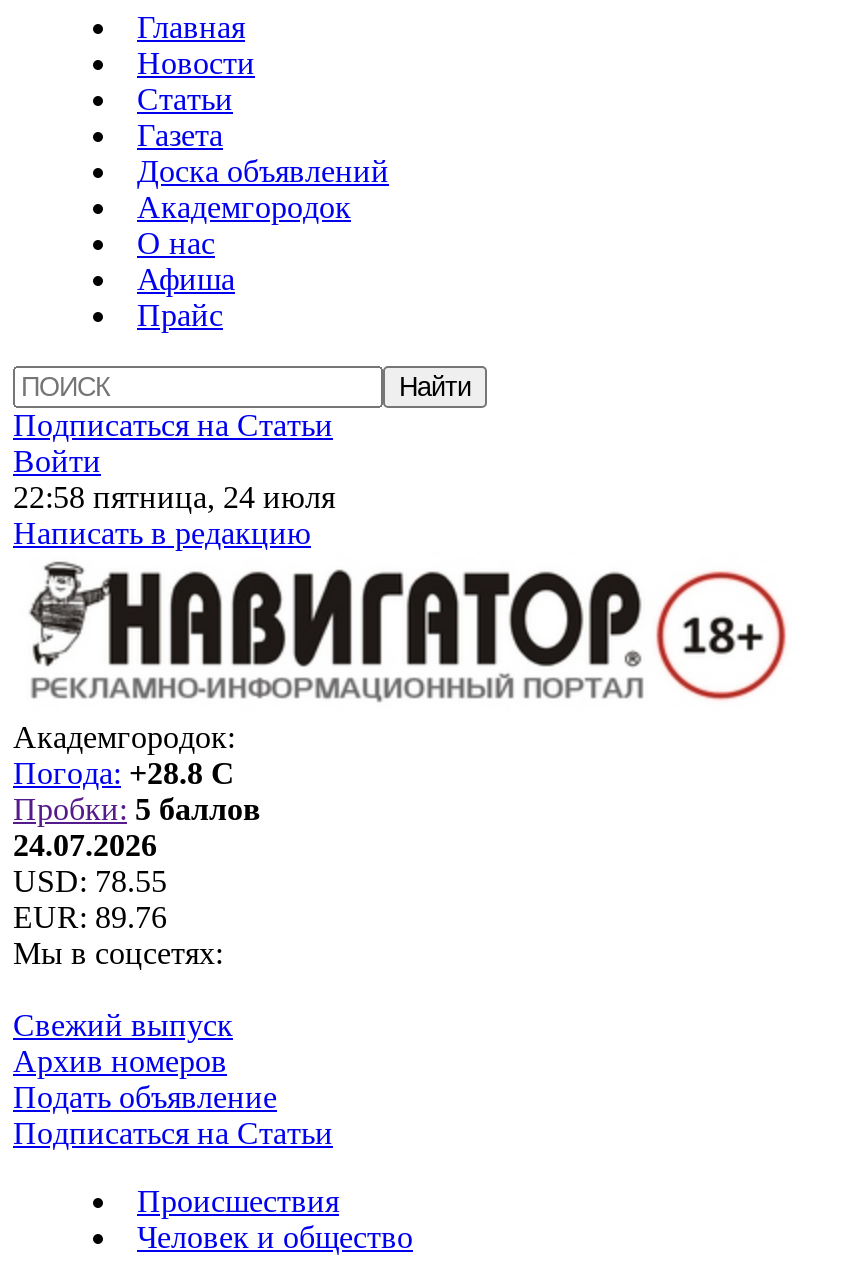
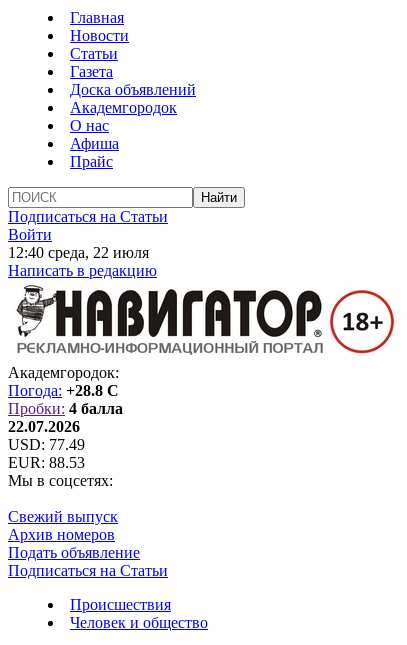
- 22:58 пятница, 24 июля
+ 12:40 среда, 22 июля

- Пробки: 5 баллов
+ Пробки: 4 балла

- 24.07.2026
+ 22.07.2026

- USD: 78.55
+ USD: 77.49

- EUR: 89.76
+ EUR: 88.53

——————————

→ **ASSIGNED TASK**
What is needed is every line of the data above, set down exactly but with the images left out.

→ **SOLUTION FOR THIS EXERCISE**
- 22:58 пятница, 24 июля
+ 12:40 среда, 22 июля

- Пробки: 5 баллов
+ Пробки: 4 балла

- 24.07.2026
+ 22.07.2026

- USD: 78.55
+ USD: 77.49

- EUR: 89.76
+ EUR: 88.53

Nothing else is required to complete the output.